What the task asks: Transcribe, word for word, only the lines from the one containing "Liberation Serif, serif" through the end of the material below. Pictures stay out.

━━━ Material for this task

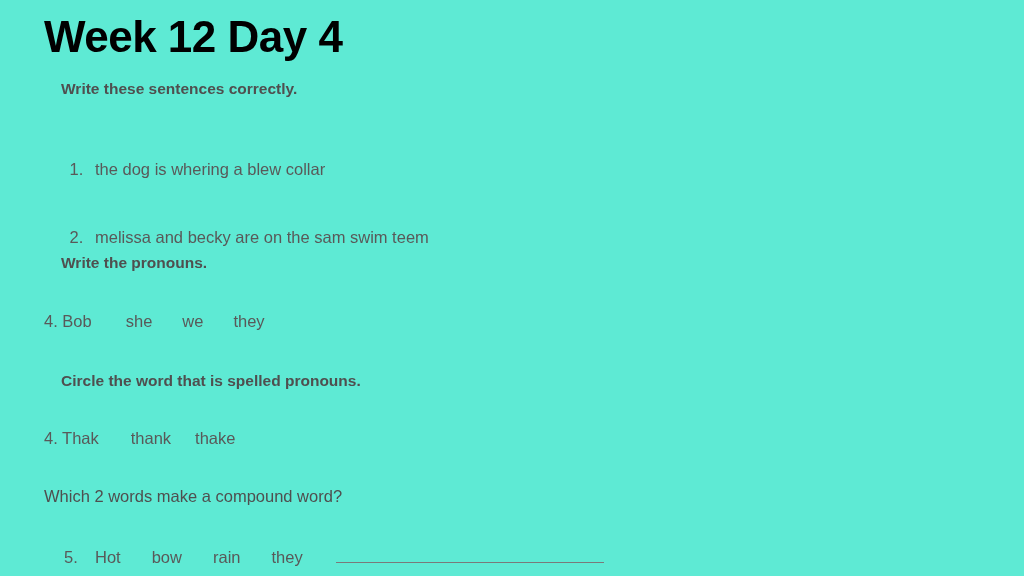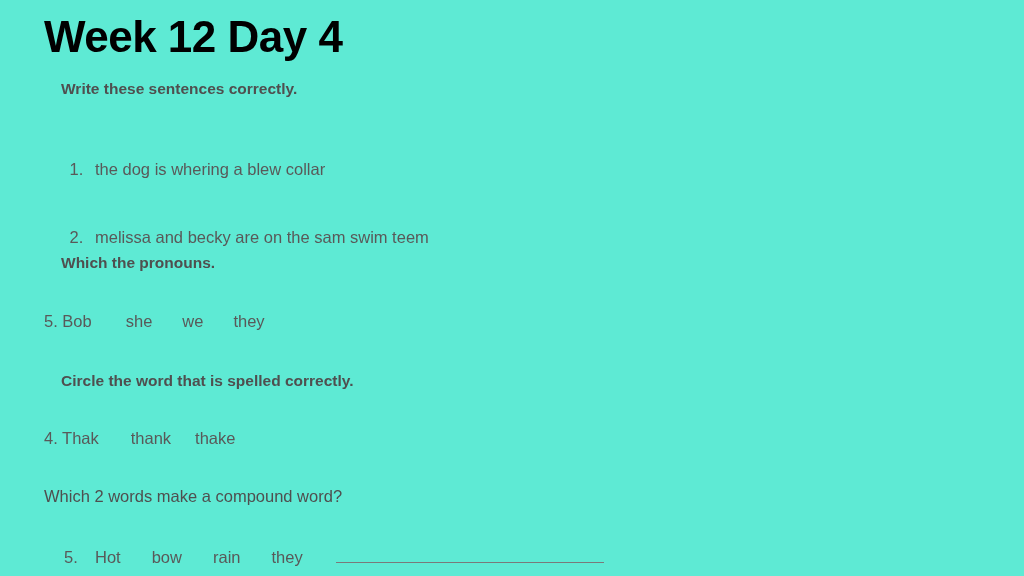"Which the pronouns." div.instruction { text: Which -> Write }
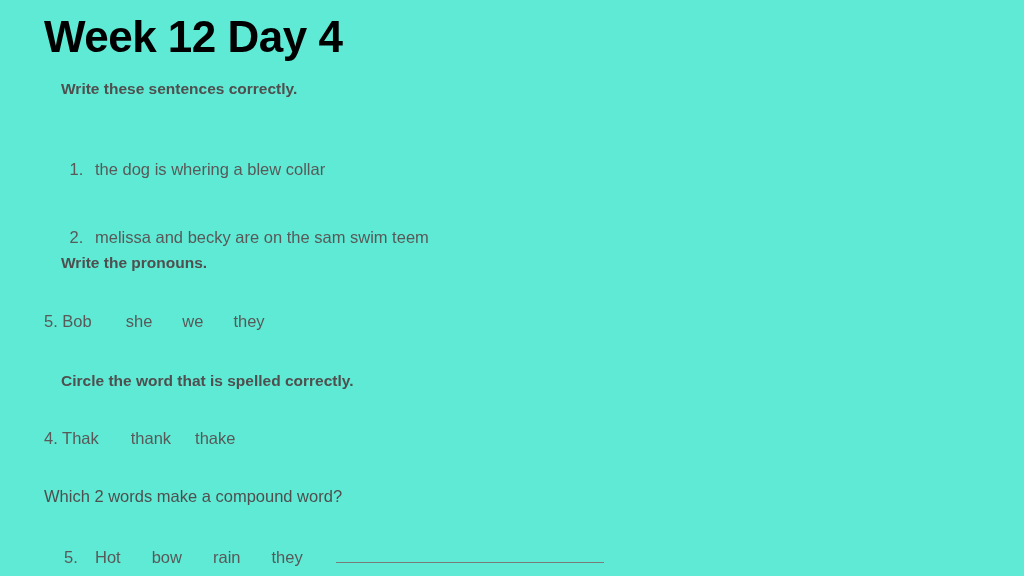"5. Bob" span.lead { text: 5 -> 4 }
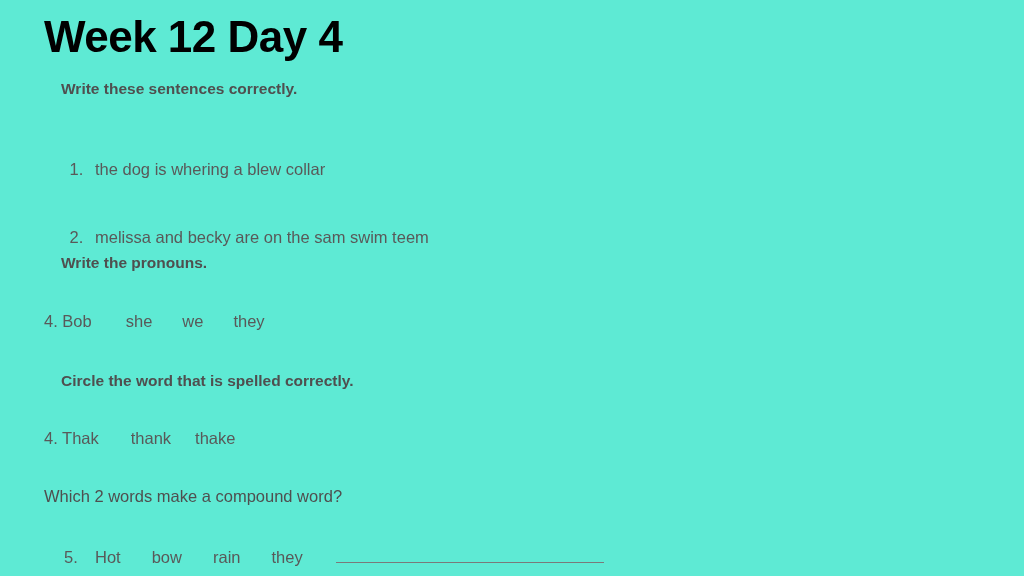"Circle the word that is" div.instruction { text: correctly -> pronouns }
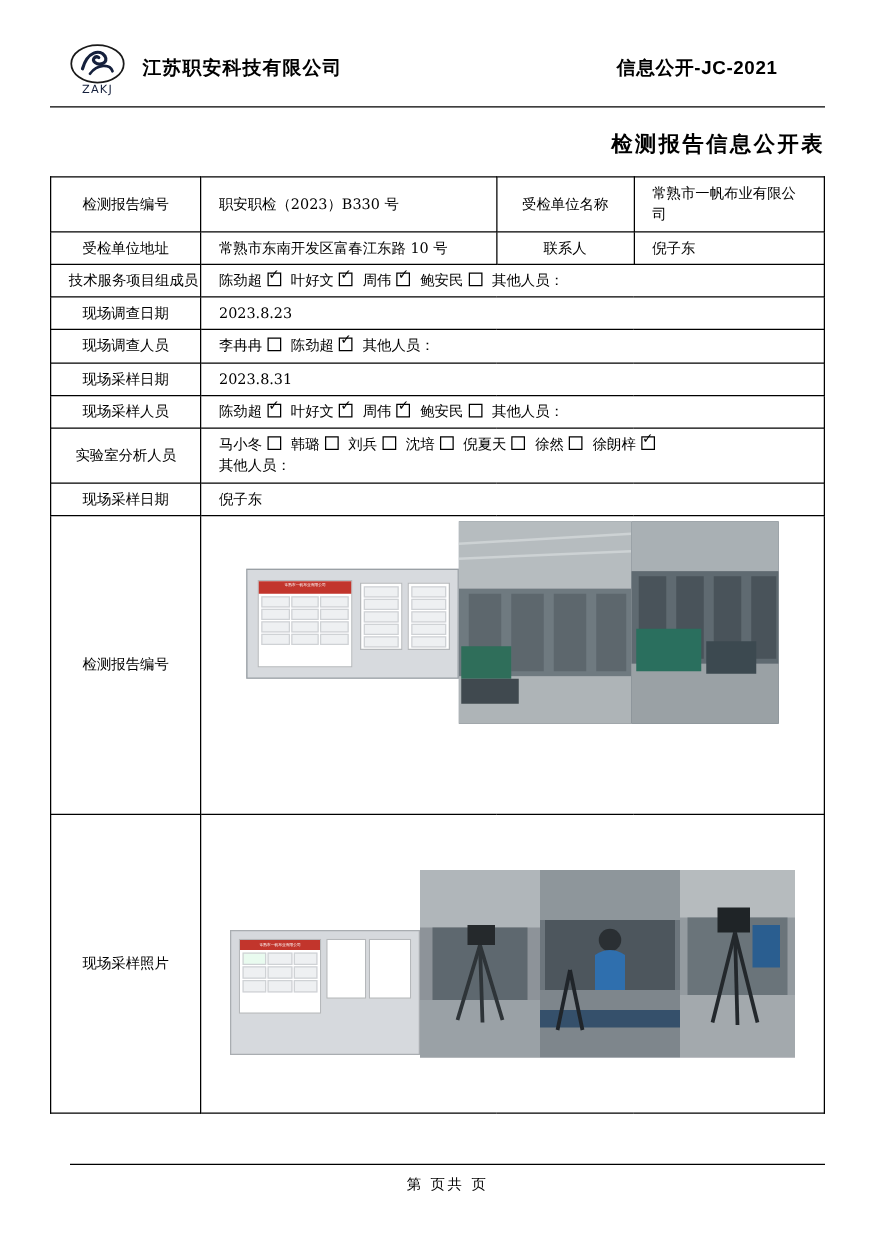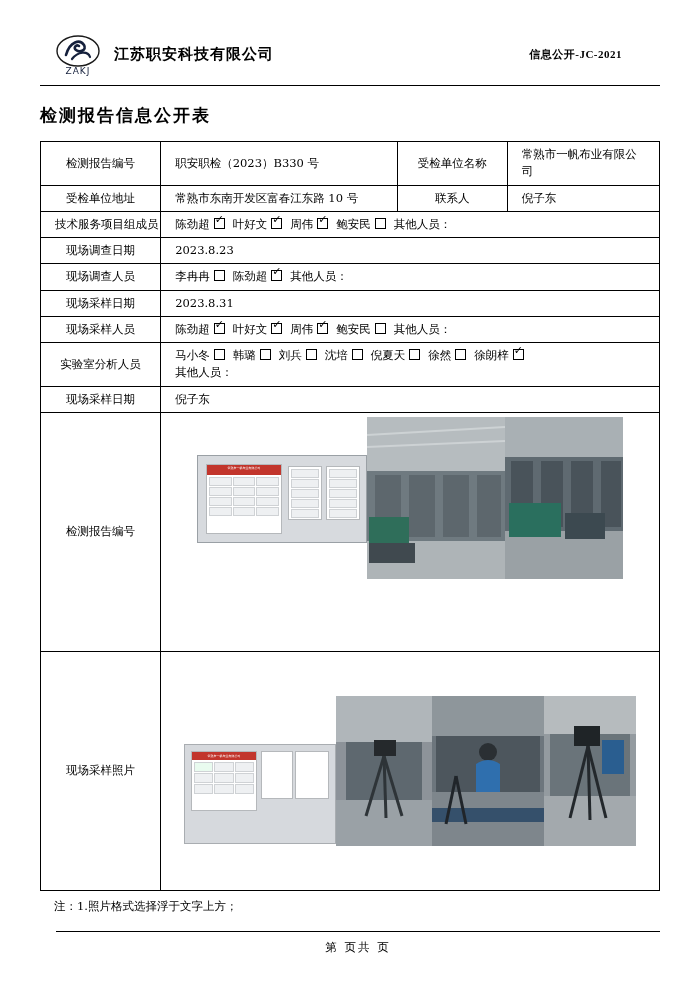"信息公开-JC-2021" .doc-code { font-family: Liberation Serif, serif -> Liberation Sans, sans-serif; font-size: 11px -> 15px }
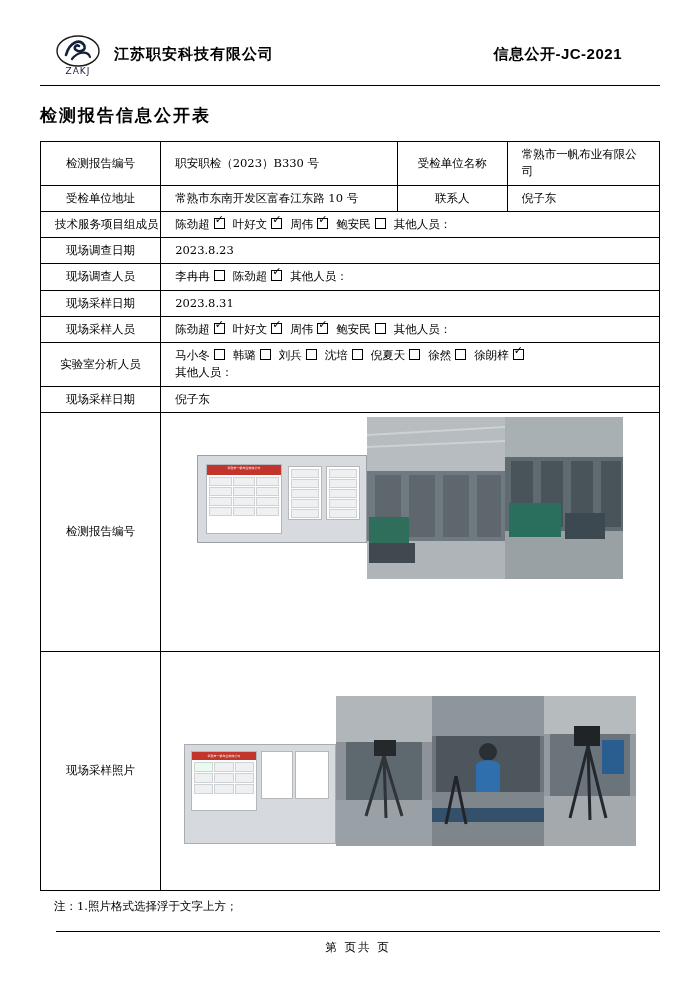"检测报告信息公开表" .doc-title { text-align: left -> right }
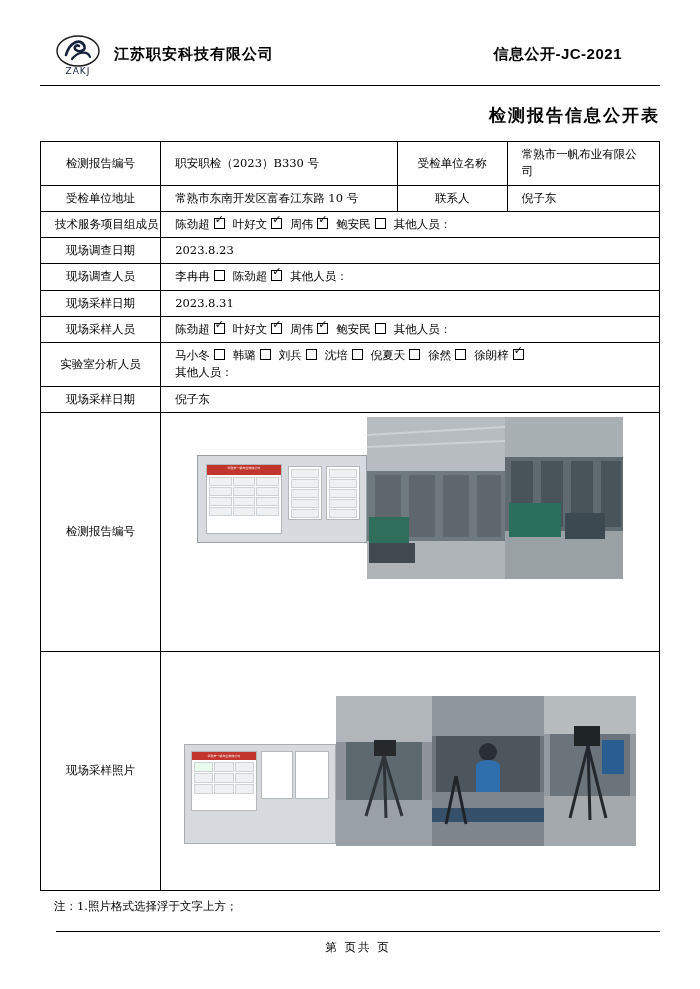"注：1.照片格式选择浮于文字上方；" div.note { html: <div>注：1.照片格式选择浮于文字上方；</div> -> none }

━━━━━━

The answer:
"信息公开-JC-2021" .doc-code { font-family: Liberation Serif, serif -> Liberation Sans, sans-serif; font-size: 11px -> 15px }
"检测报告信息公开表" .doc-title { text-align: left -> right }
"注：1.照片格式选择浮于文字上方；" div.note { html: <div>注：1.照片格式选择浮于文字上方；</div> -> none }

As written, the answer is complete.